Personal information
- Full name: Elzira de Fátima Borges Tavares Barros
- Born: 13 May 1980 (age 46) Benguela, Angola
- Nationality: Angolan
- Height: 1.84 m (6 ft 0 in)
- Playing position: Left Back

Club information
- Current club: Primeiro de Agosto
- Number: 21

Senior clubs
- Years: Team
- 1998-2000: Electro do Lobito
- 2000–2002: Académica do Lobito
- 2002-2004: G.D. ENANA
- 2004-2005: Primeiro de Agosto
- 2005-2006: ASA
- 2006-2012: Petro Atlético
- 2012-present: Primeiro de Agosto

National team
- Years: Team
- –: Angola

Medal record
African Championship
| Gold medal – first place | Salé 2012 | National Team |
All-Africa Games
| Gold medal – first place | Maputo 2011 | National Team |

= Elzira Tavares =

Angolan handball player

Elzira de Fátima Borges Tavares Barros (born 13 May 1980 in Benguela), is a former Angolan handball player.

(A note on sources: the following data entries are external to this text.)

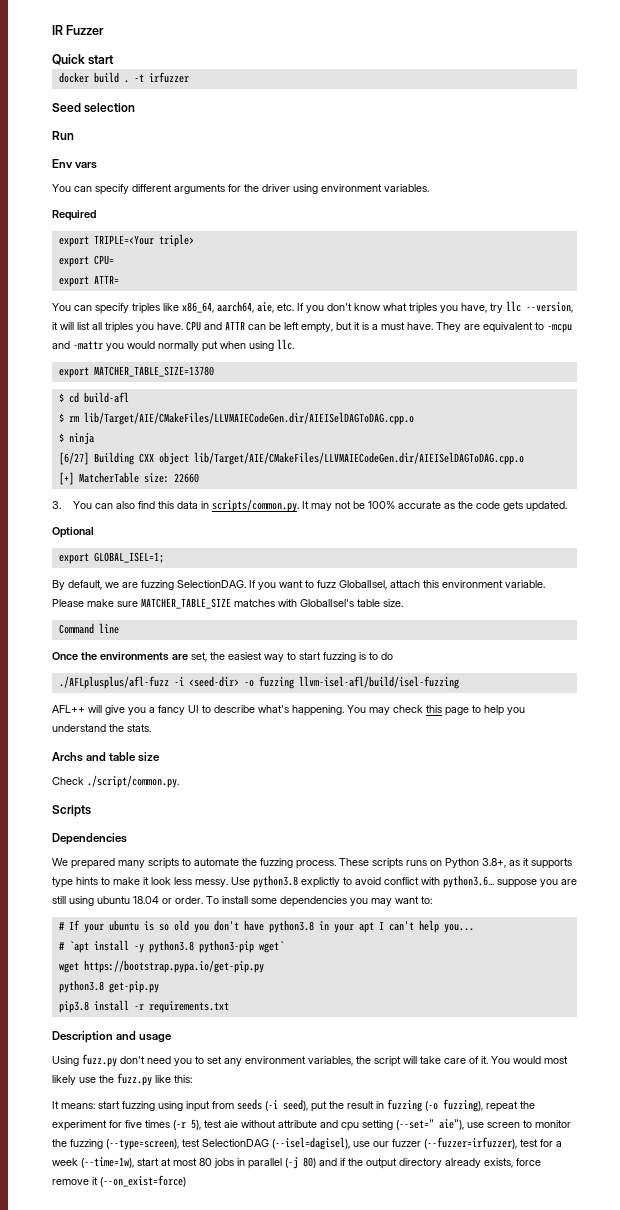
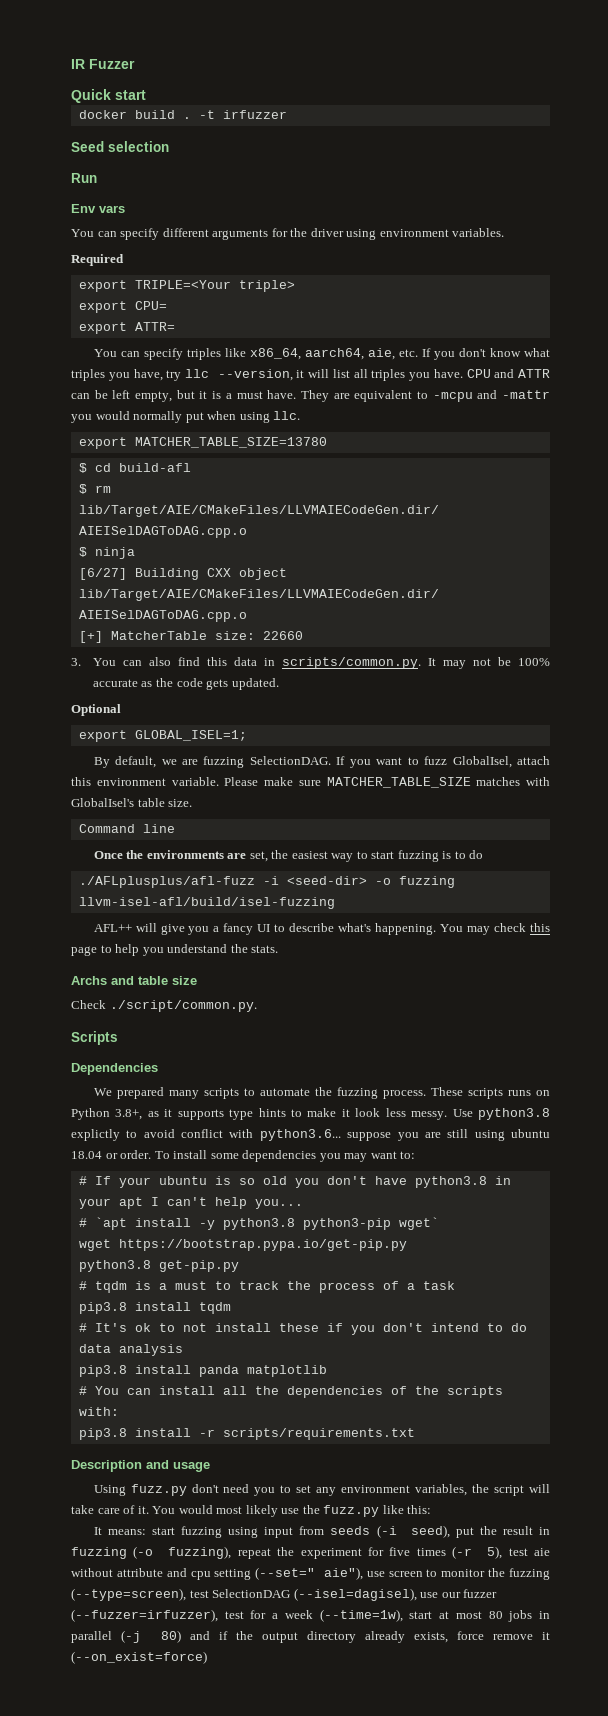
+ # tqdm is a must to track the process of a task
+ pip3.8 install tqdm
+ # It's ok to not install these if you don't intend to do data analysis
+ pip3.8 install panda matplotlib
+ # You can install all the dependencies of the scripts with:
- pip3.8 install -r requirements.txt
+ pip3.8 install -r scripts/requirements.txt

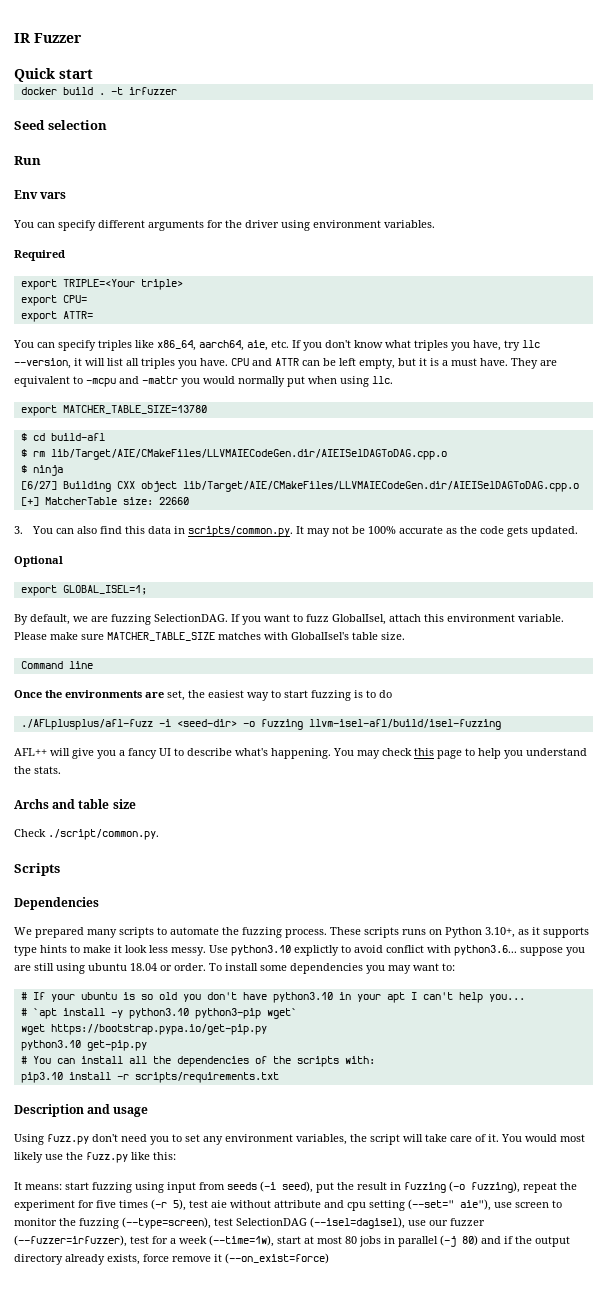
- These scripts runs on Python 3.8+, as it supports type hints to make it look less messy.
+ These scripts runs on Python 3.10+, as it supports type hints to make it look less messy.
- Use python3.8 explictly to avoid conflict with python3.6... suppose you are still using ubuntu 18.04 or order.
+ Use python3.10 explictly to avoid conflict with python3.6... suppose you are still using ubuntu 18.04 or order.
- # If your ubuntu is so old you don't have python3.8 in your apt I can't help you...
+ # If your ubuntu is so old you don't have python3.10 in your apt I can't help you...
- # `apt install -y python3.8 python3-pip wget`
+ # `apt install -y python3.10 python3-pip wget`
- python3.8 get-pip.py
+ python3.10 get-pip.py
- # tqdm is a must to track the process of a task
- pip3.8 install tqdm
- # It's ok to not install these if you don't intend to do data analysis
- pip3.8 install panda matplotlib
- pip3.8 install -r scripts/requirements.txt
+ pip3.10 install -r scripts/requirements.txt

Elzira represented Angola at the 2004 Summer Olympic Games in Athens, where Angola finished 9th. She also participated in the 2009 World Women's Handball Championship in Beijing. She participated at the 2011 World Women's Handball Championship in Brazil.

She is married to Angolan basketball player Mílton Barros.

She last played for Angolan side Primeiro de Agosto.